▶ [What is required]:
Skip all pictures. Write out the data below from its first line through the line that contains "text: 7963 ->".

##########

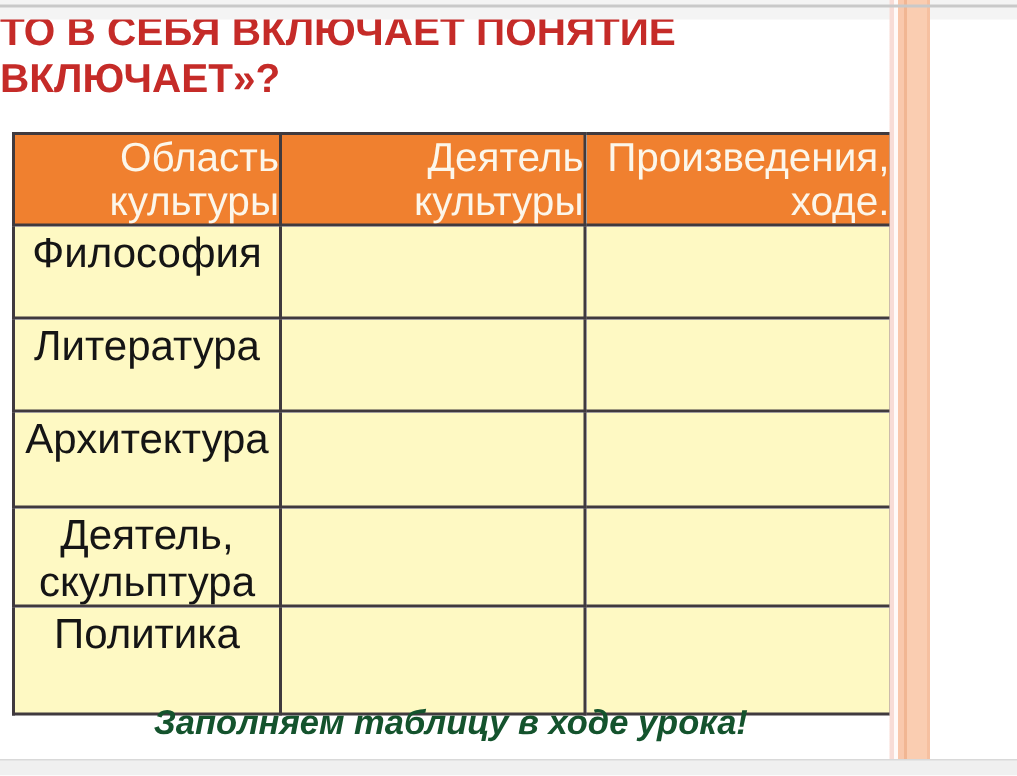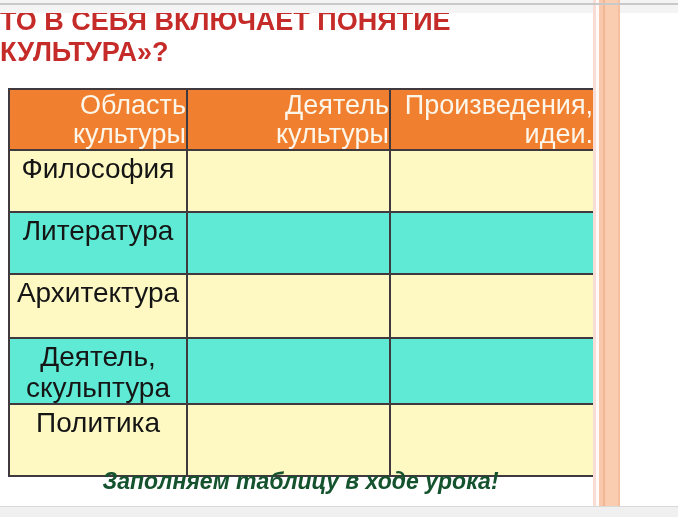"КУЛЬТУРА»?" div { text: КУЛЬТУРА -> ВКЛЮЧАЕТ }
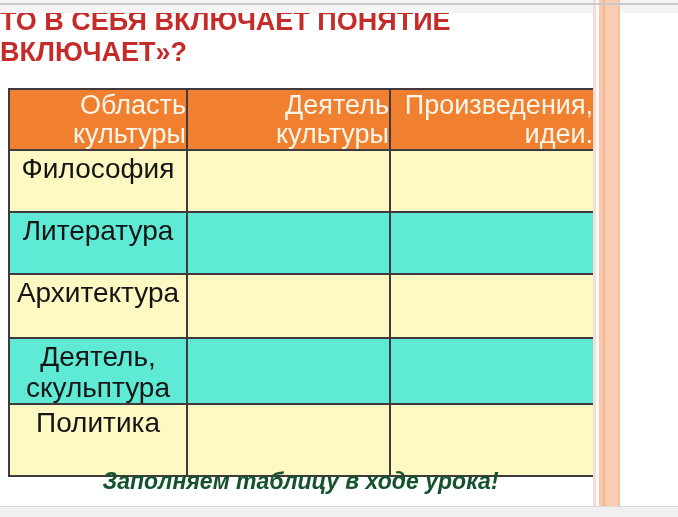"Произведения," th { text: идеи -> ходе }
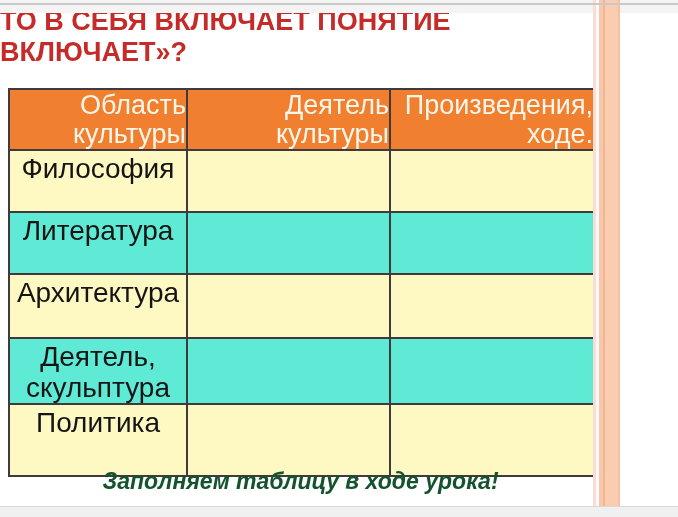"Литература" .culture-table tr.light td { background: #5eead4 -> #fef9c3 }
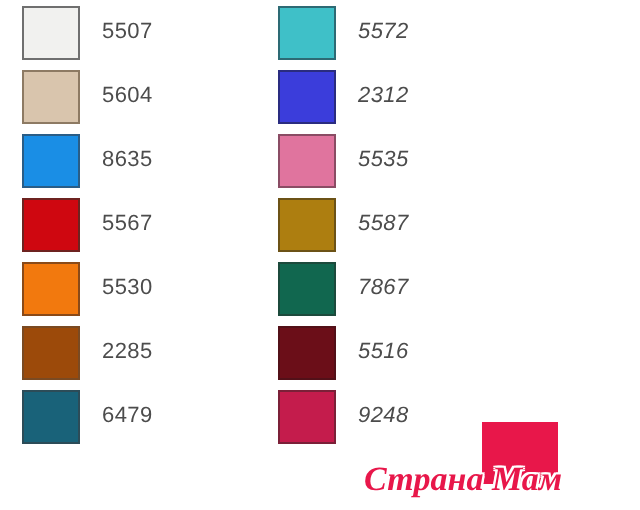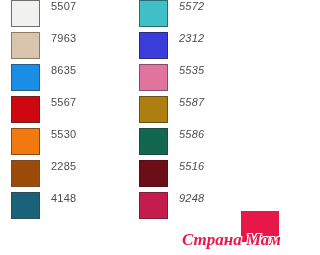"5507" .swatch-row { align-items: none -> center }
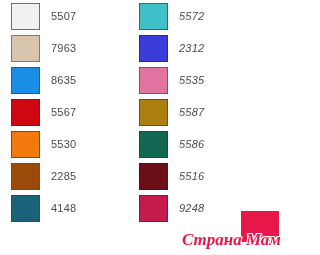"7963" div.swatch-label { text: 7963 -> 5604 }
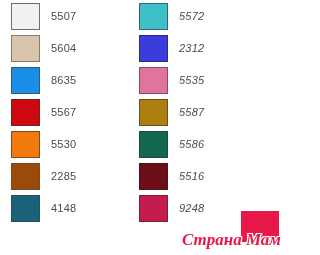"5586" div.swatch-label { text: 5586 -> 7867 }
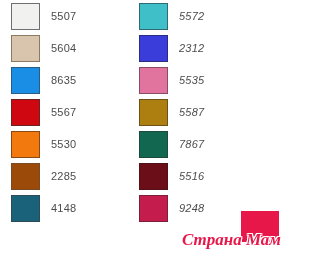"4148" div.swatch-label { text: 4148 -> 6479 }
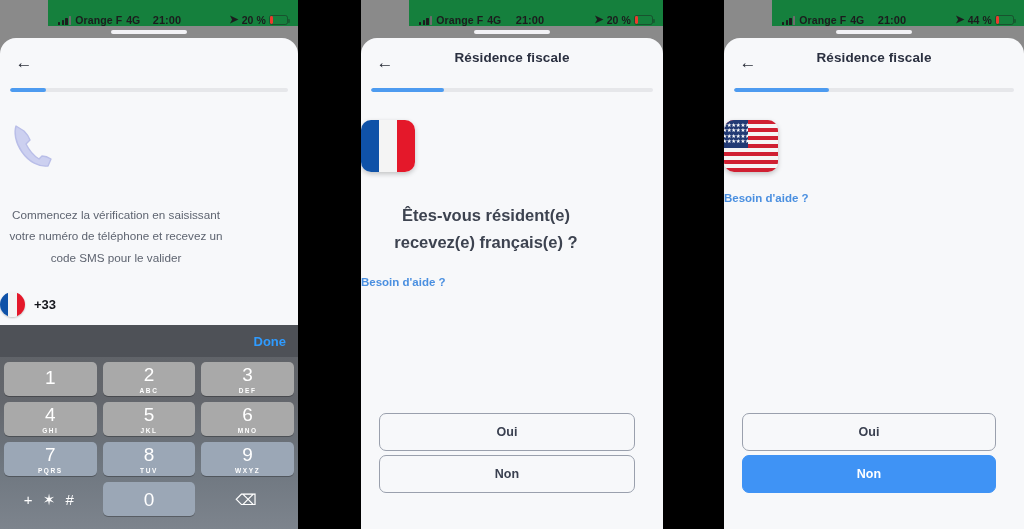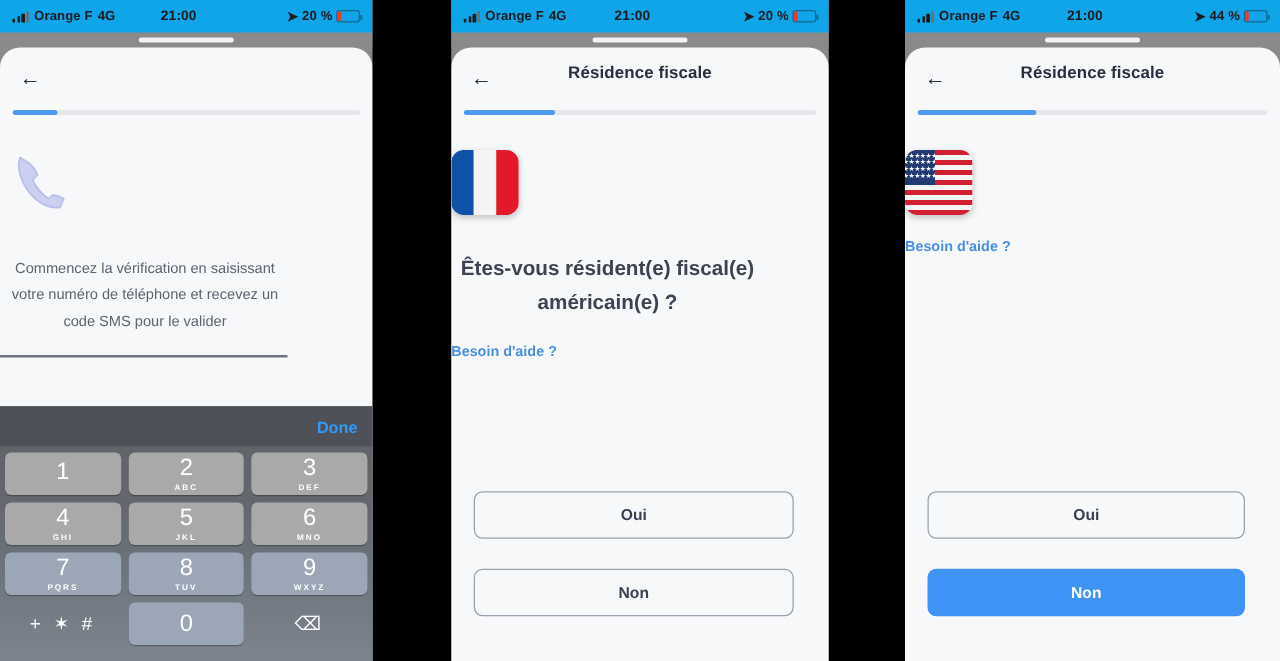"Orange F" .statusbar { align-items: center -> flex-end; background: #0ea5e9 -> #15803d; margin-left: none -> 48px }
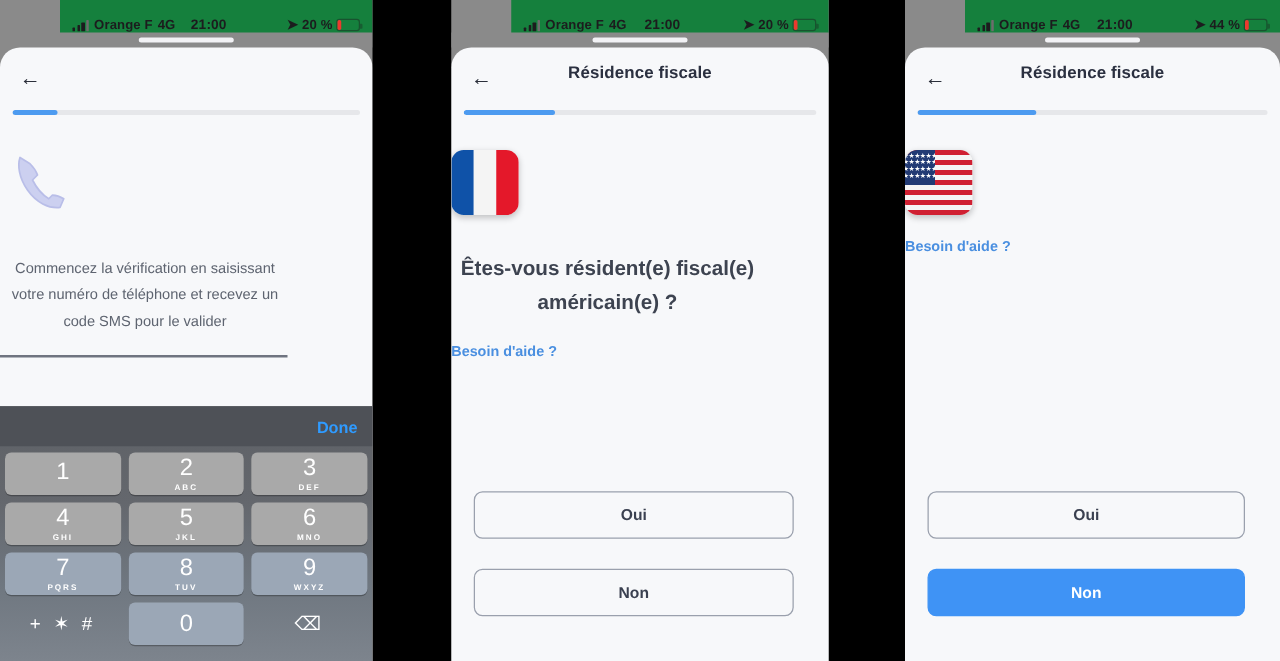"Êtes-vous résident(e) fiscal(e)" div.question { text: fiscal(e) américain -> recevez(e) français }
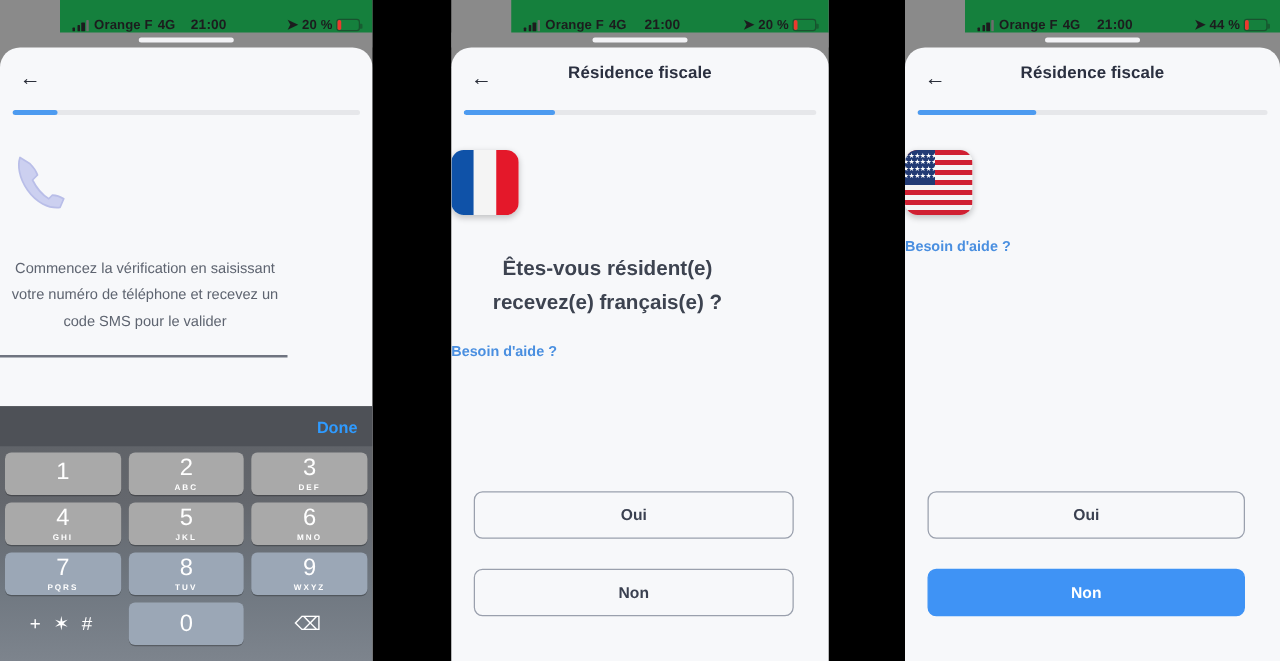"+33" div.inputrow { html: none -> <div> <span> <i></i> <i></i> <i></i> </span> <span>+33</span> <span></span> </div> }
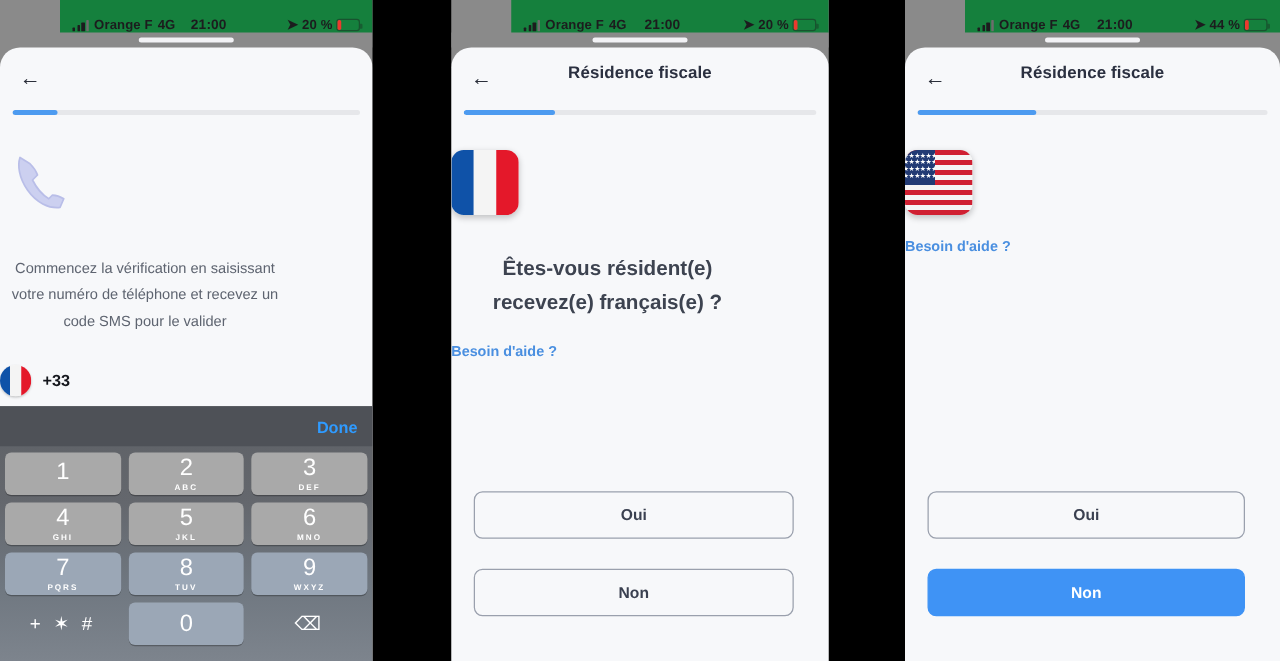"Oui" .actions { gap: 24px -> 4px }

##########

▶ [Result of this task]:
"КУЛЬТУРА»?" div { text: КУЛЬТУРА -> ВКЛЮЧАЕТ }
"Произведения," th { text: идеи -> ходе }
"Литература" .culture-table tr.light td { background: #5eead4 -> #fef9c3 }
"5507" .swatch-row { align-items: none -> center }
"7963" div.swatch-label { text: 7963 -> 5604 }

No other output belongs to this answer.